Он живо пододвинулся со своим стулом к Раисе и захватил ее рукой за талию, шепнув: «Чего нам время терять!» – Тогда ее глаза стали дикими.
– Это что еще? – прошептала она, отодвигаясь. – У нас ведь работников шесть человек, кликнуть недолго. Дедуля, – обратилась она к двери (Александр Демьянович живо обернулся и увидел внимательно высовывающегося из соседней комнаты Дыркина), – кого ты ко мне привез? – И она подобрала платье и вышла.
Дыркин появился из-за двери и после довольно едкого молчания проговорил:
– Собственно, за кого вы меня принимаете?
– Помилуйте, вы сами давали намек.
– Намек? На что я вам намекал? Не помню. Вы где? В публичном доме? Эх вы, молодой кобелек!
Растегин стоял, опустив голову; он был сбит с толку, растерзан сердечно, и уже левая рука его так и тянулась в карман пиджака за бумажником – естественным другом и спасителем во все времена. Дыркин сердито сопел.
– Идите спать, – проговорил он, – и помните: только игрой воображения и чувств можно добиться и себе местечка в женском сердце.

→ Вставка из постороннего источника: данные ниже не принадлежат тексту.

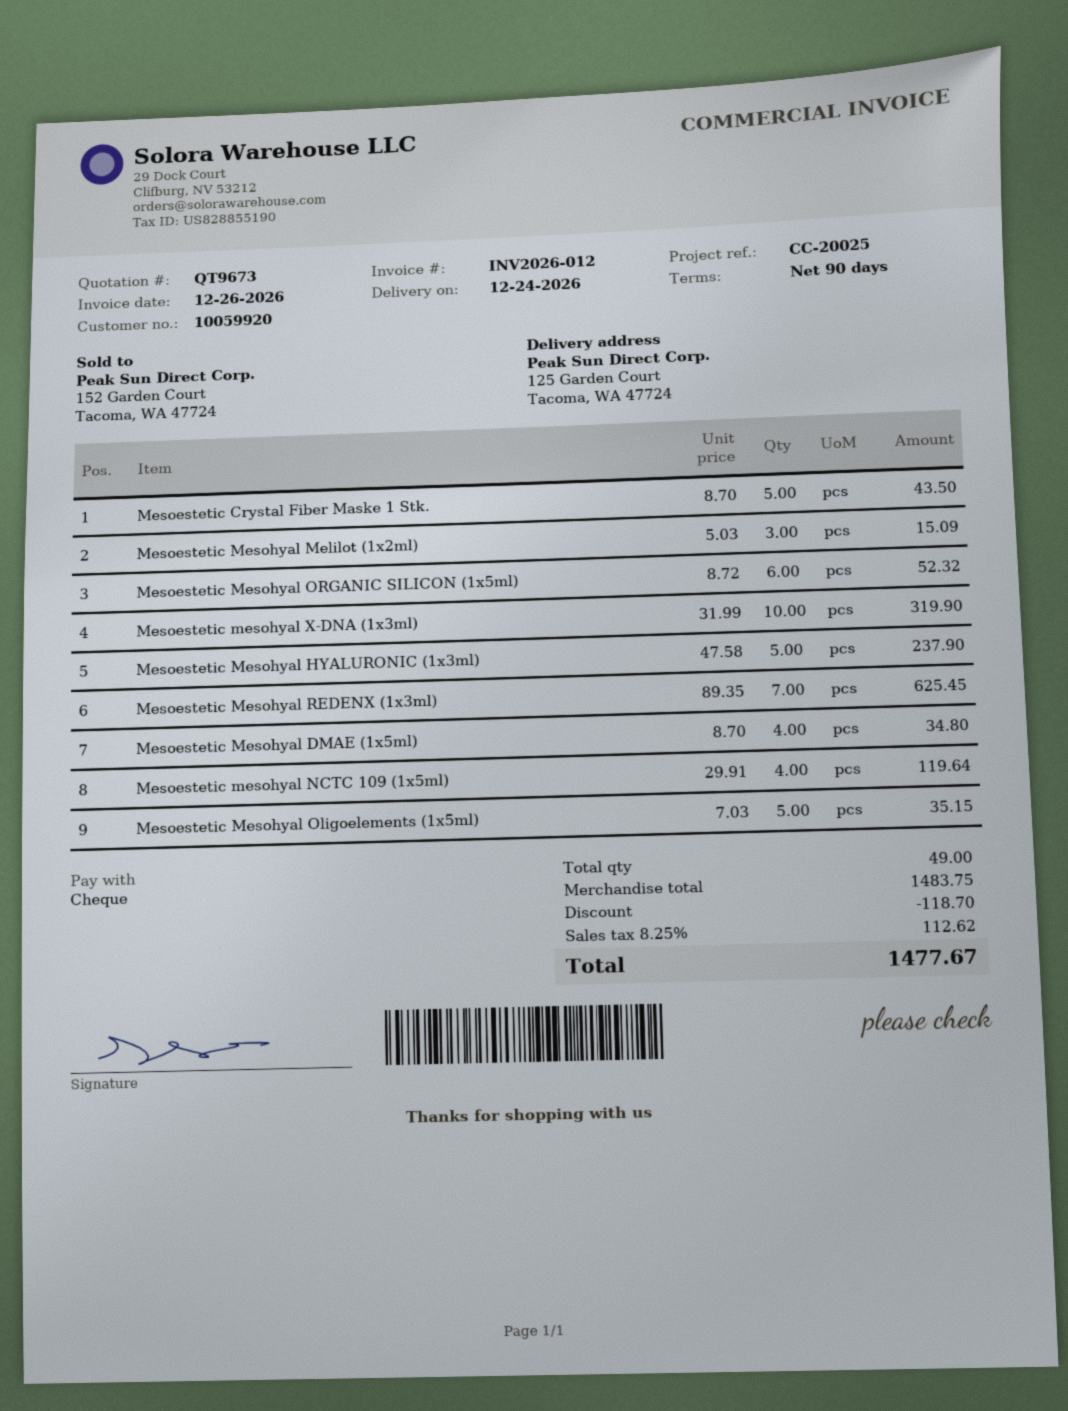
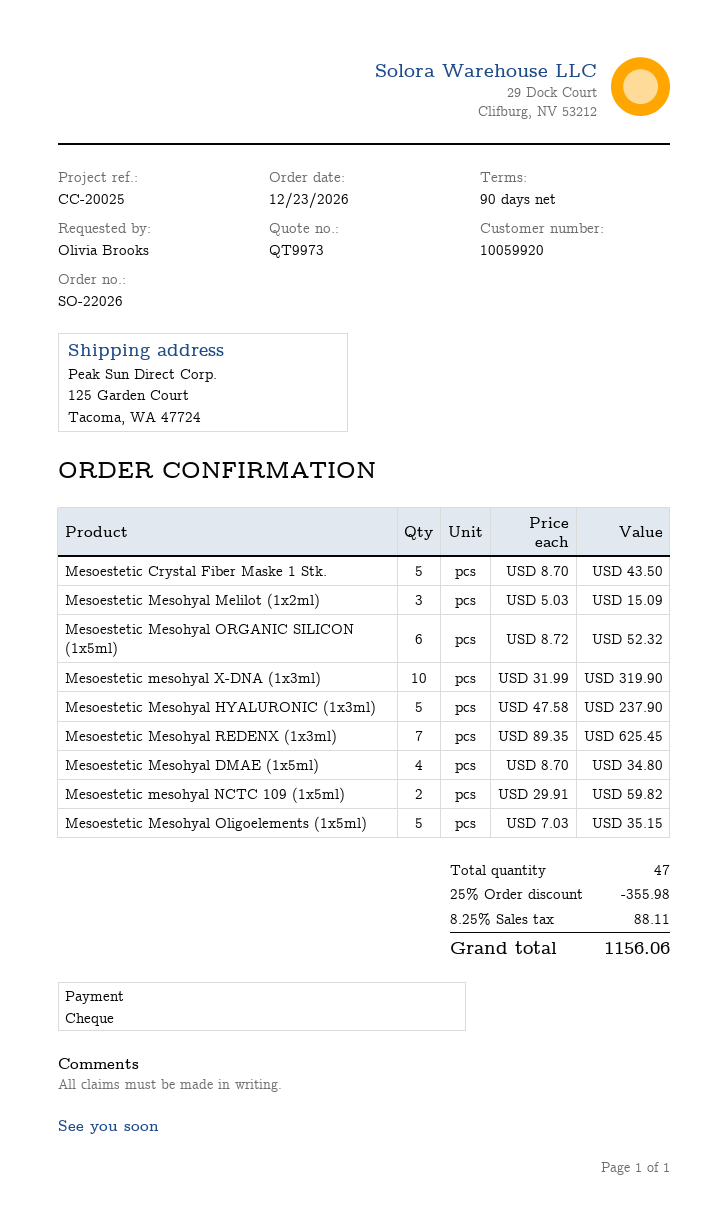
quote number: QT9673 -> QT9973
Mesoestetic mesohyal NCTC 109 (1x5ml): 4 x 29.91 = 119.64 -> 2 x 29.91 = 59.82
total quantity: 49 -> 47
discount: 118.70 -> 355.98
tax: 8.25% = 112.62 -> 8.25% = 88.11
total: 1477.67 -> 1156.06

Александр Демьянович сидел в низенькой ветхой комнате у светлеющего окна. Дом спал. Тикали часы. По двору, поросшему подорожником, шли на озеро белые гуси. Впереди них гусак взмахнул крыльями и загоготал. У полуразрушенных ворот сидела сосредоточенная собака с усами; при виде гусей она поднялась и отошла в сторону. За изгородью над соломенной крышей поднимался дымок. Понемногу засвистали птицы в саду. Налетел ветер, зашумел листьями, посыпалась с них роса. Осветились вершины лип, и в окошко, гудя, ударилась пчела.
Все это было ужасно далеко от того времени, когда Александр Демьянович, отменно одетый, летал в стальном, кожаном и хрустальном автомобиле по улицам Москвы. Если встречался обоз или досадное препятствие, он его просто огибал или опрокидывал. Ничто не могло его обидеть, затронуть или огорчить. Там он был королем, а здесь Александра Демьяновича могли просто выдернуть, как редьку, выбросить в канаву, не посмотрев ни на что. Здесь ему ставили на вид прежде всего породу, а порода была таким особым ощущением, когда породистый человек, просто ли сидя, или занимаясь делом, пускай даже мошенническим, сознает, что от его низа в землю идут корни и что выдернуть его и выкинуть, как редьку, – нельзя.
Конечно, можно было взять лошадей и уехать в Москву, но в том-то и дело, что сделать это было трудно.
«Боже мой, эта женщина слопает и меня и шесть миллионов, – думал в отчаянье Растегин, – нарядить ее в горностай, в бриллианты, в райские перья – вся Москва сбежится смотреть: на Красной площади показывай! И живет она с этой отвратительной рожей, черт знает что такое! Тоже выдумал, поехал покупать старую рухлядь, комоды, драные диваны, – сидеть на них, что ли, легче? А вот такая женщина без толку пропадает! Как ухватить? Хлопнуть ее ста тысячами, вот и все. Ведь не пойдет, нет! Ох, боже ты мой, что за женщина!»